Les analyses histologiques montraient, par ailleurs, des différences « évidentes, même macroscopiquement », entre la vascularisation des tumeurs n'exprimant pas ou surexprimant TSP-1. Les auteurs soulignent toutefois que si la sous-vascularisation des tumeurs TSP-1 positives est nette par rapport aux tumeurs TSP-1 négatives, ces dernières, en revanche, ne se distinguent pas des tumeurs normales pour TSP-1.
La maturation de la forme active de la MMP-9
Le mécanisme, enfin. Un certain nombre de composants de la matrice extracellulaire et de protéases ont été testées. Mais seule la métalloprotéinase-9 (MMP-9) voit son taux diminuer en présence d'un excès de TSP-1 et, inversement, augmenter en l'absence de TSP-1. On note que MMP-9 est connue pour faciliter l'angiogenèse et le caractère invasif des tumeurs. On note également que les taux du précurseur de MMP-9 étaient équivalents. La TSP-1 serait donc impliquée dans la maturation en forme active de la protéase à partir de son précurseur. Enfin, en l'absence de TSP-1, le taux de Vascular Endothelial Growth Factor (VEGF) associé à son récepteur paraît accru. La libération du VEGF de la matrice extracellulaire étant notamment le fait de MMP-9, ce résultat est parfaitement logique. Et il est probable que la libération du VEGF et la fixation à son récepteur constituent l'étape terminale - avant l'angiogénèse proprement dite - de la chaîne de régulation dont fait partie TSP-1. Les auteurs soulignent d'ailleurs que le réseau vasculaire « abondant, tortueux et dilaté » observé chez les animaux déficients en TSP-1 rappelle fortement le phénotype vasculaire associé à la surexpression du VEGF.
Au total, donc, il se confirme que TSP-1 n'est pas seulement un inhibiteur du développement des tumeurs greffées, dans des modèles à vrai dire très artificiels, mais aussi de l'apparition et du développement des tumeurs, dans un modèle que l'on considère proche des tumeurs spontanées. Les mécanismes de l'angiogénèse font actuellement l'objet d'études poussées. De nombreux facteurs intervenant dans ces mécanismes sont connus. Contrairement à l'usage, les auteurs ne font aucune allusion à des perspectives thérapeutiques.
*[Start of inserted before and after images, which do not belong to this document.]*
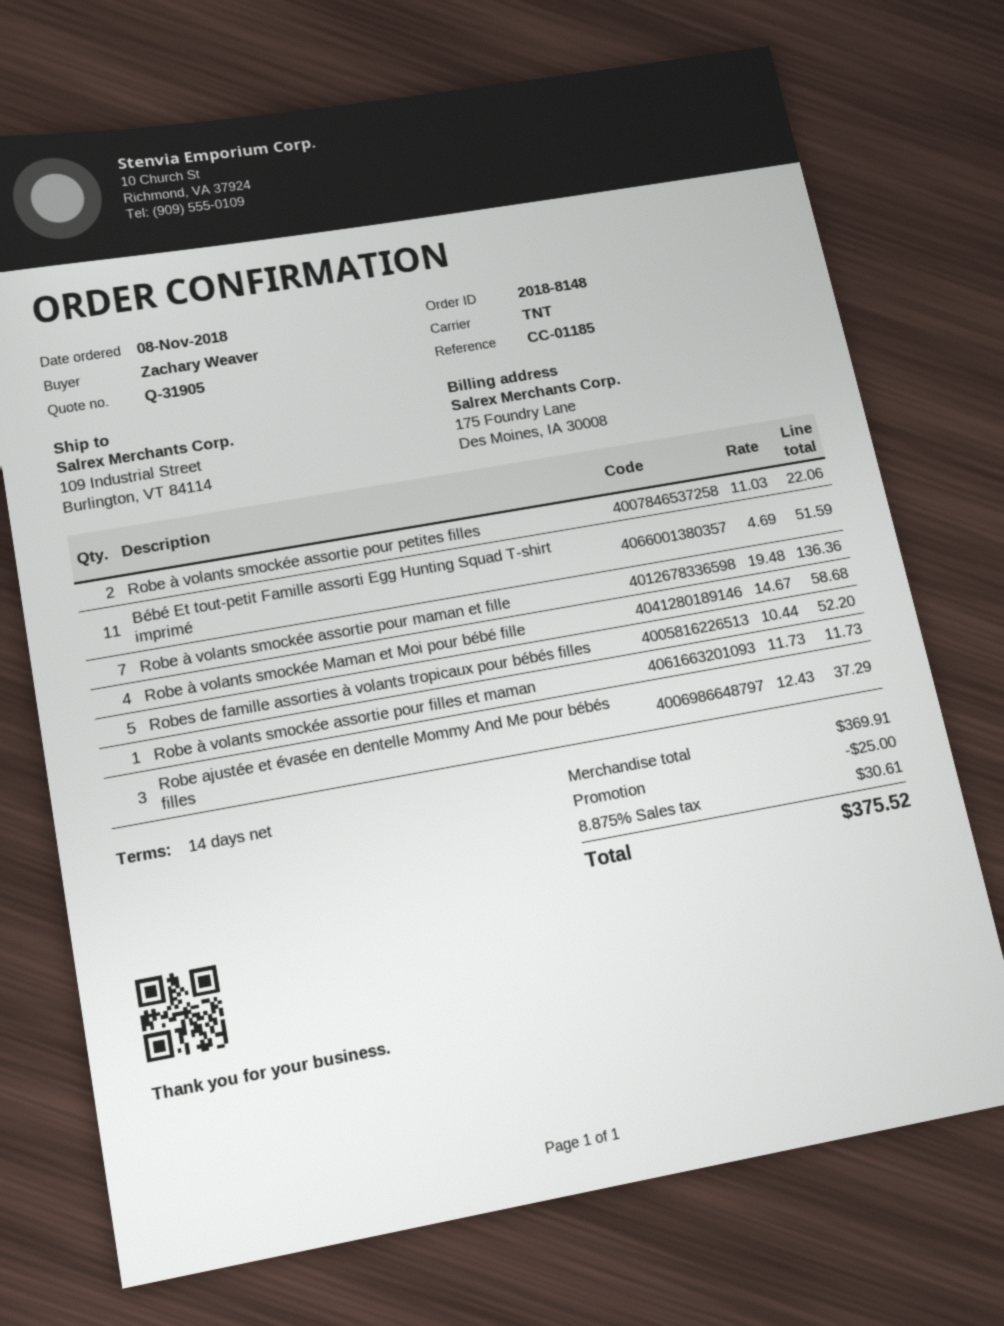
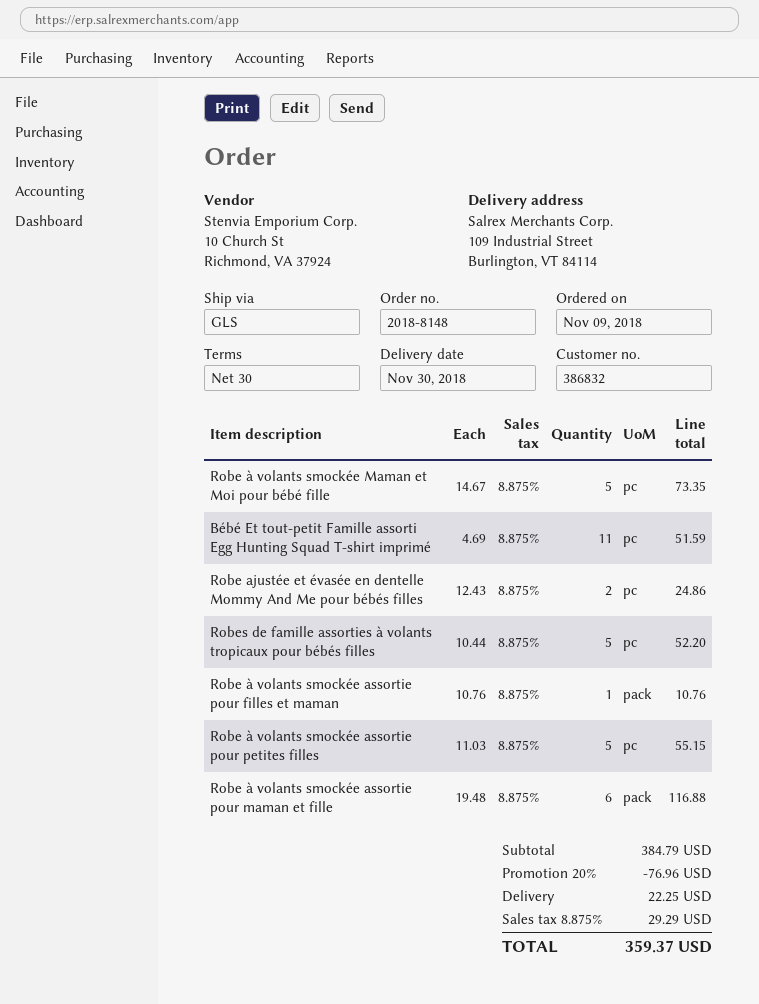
order date: 2018-11-08 -> 2018-11-09
payment terms: 14 days -> 30 days
shipping method: TNT -> GLS
Robe à volants smockée assortie pour petites filles: 2 x 11.03 = 22.06 -> 5 x 11.03 = 55.15
Robe à volants smockée assortie pour maman et fille: 7 x 19.48 = 136.36 -> 6 x 19.48 = 116.88
Robe à volants smockée Maman et Moi pour bébé fille: 4 x 14.67 = 58.68 -> 5 x 14.67 = 73.35
Robe à volants smockée assortie pour filles et maman: 1 x 11.73 = 11.73 -> 1 x 10.76 = 10.76
Robe ajustée et évasée en dentelle Mommy And Me pour bébés filles: 3 x 12.43 = 37.29 -> 2 x 12.43 = 24.86
subtotal: 369.91 -> 384.79
discount: 25.00 -> 76.96
shipping: none -> 22.25
tax: 8.875% = 30.61 -> 8.875% = 29.29
total: 375.52 -> 359.37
Mais, nécessairement, c'est à elles que l'on pense, moins parce que c'est l'usage, que parce que l'inhibition de la néoangiogenèse tumorale est probablement la piste la plus prometteuse pour des thérapies véritablement nouvelles du cancer.
J.-C. Rodriguez-Manzaneque et coll. « Proc Natl Acad Sci USA », 23 octobre 2001, vol. 98, n° 22, pp. 12485-12490.